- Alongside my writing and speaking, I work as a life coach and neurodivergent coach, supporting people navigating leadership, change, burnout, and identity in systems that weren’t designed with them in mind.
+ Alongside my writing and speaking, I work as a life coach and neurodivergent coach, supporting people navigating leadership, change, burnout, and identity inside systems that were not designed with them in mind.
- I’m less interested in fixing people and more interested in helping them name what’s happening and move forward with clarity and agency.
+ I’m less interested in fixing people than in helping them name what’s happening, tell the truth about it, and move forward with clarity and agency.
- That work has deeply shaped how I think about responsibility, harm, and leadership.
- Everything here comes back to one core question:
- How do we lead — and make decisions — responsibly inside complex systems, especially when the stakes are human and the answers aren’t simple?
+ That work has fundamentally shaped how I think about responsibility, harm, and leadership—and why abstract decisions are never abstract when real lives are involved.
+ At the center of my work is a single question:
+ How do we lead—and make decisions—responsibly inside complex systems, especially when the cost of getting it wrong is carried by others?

* WHAT IS EXPECTED *
Take the stretch of lines above from the one containing "not designed with them in mind." through the one containing "At the center" and repeat it exactly, adding no other line.

* RESPONSE TO THE TASK *
+ Alongside my writing and speaking, I work as a life coach and neurodivergent coach, supporting people navigating leadership, change, burnout, and identity inside systems that were not designed with them in mind.
- I’m less interested in fixing people and more interested in helping them name what’s happening and move forward with clarity and agency.
+ I’m less interested in fixing people than in helping them name what’s happening, tell the truth about it, and move forward with clarity and agency.
- That work has deeply shaped how I think about responsibility, harm, and leadership.
- Everything here comes back to one core question:
- How do we lead — and make decisions — responsibly inside complex systems, especially when the stakes are human and the answers aren’t simple?
+ That work has fundamentally shaped how I think about responsibility, harm, and leadership—and why abstract decisions are never abstract when real lives are involved.
+ At the center of my work is a single question:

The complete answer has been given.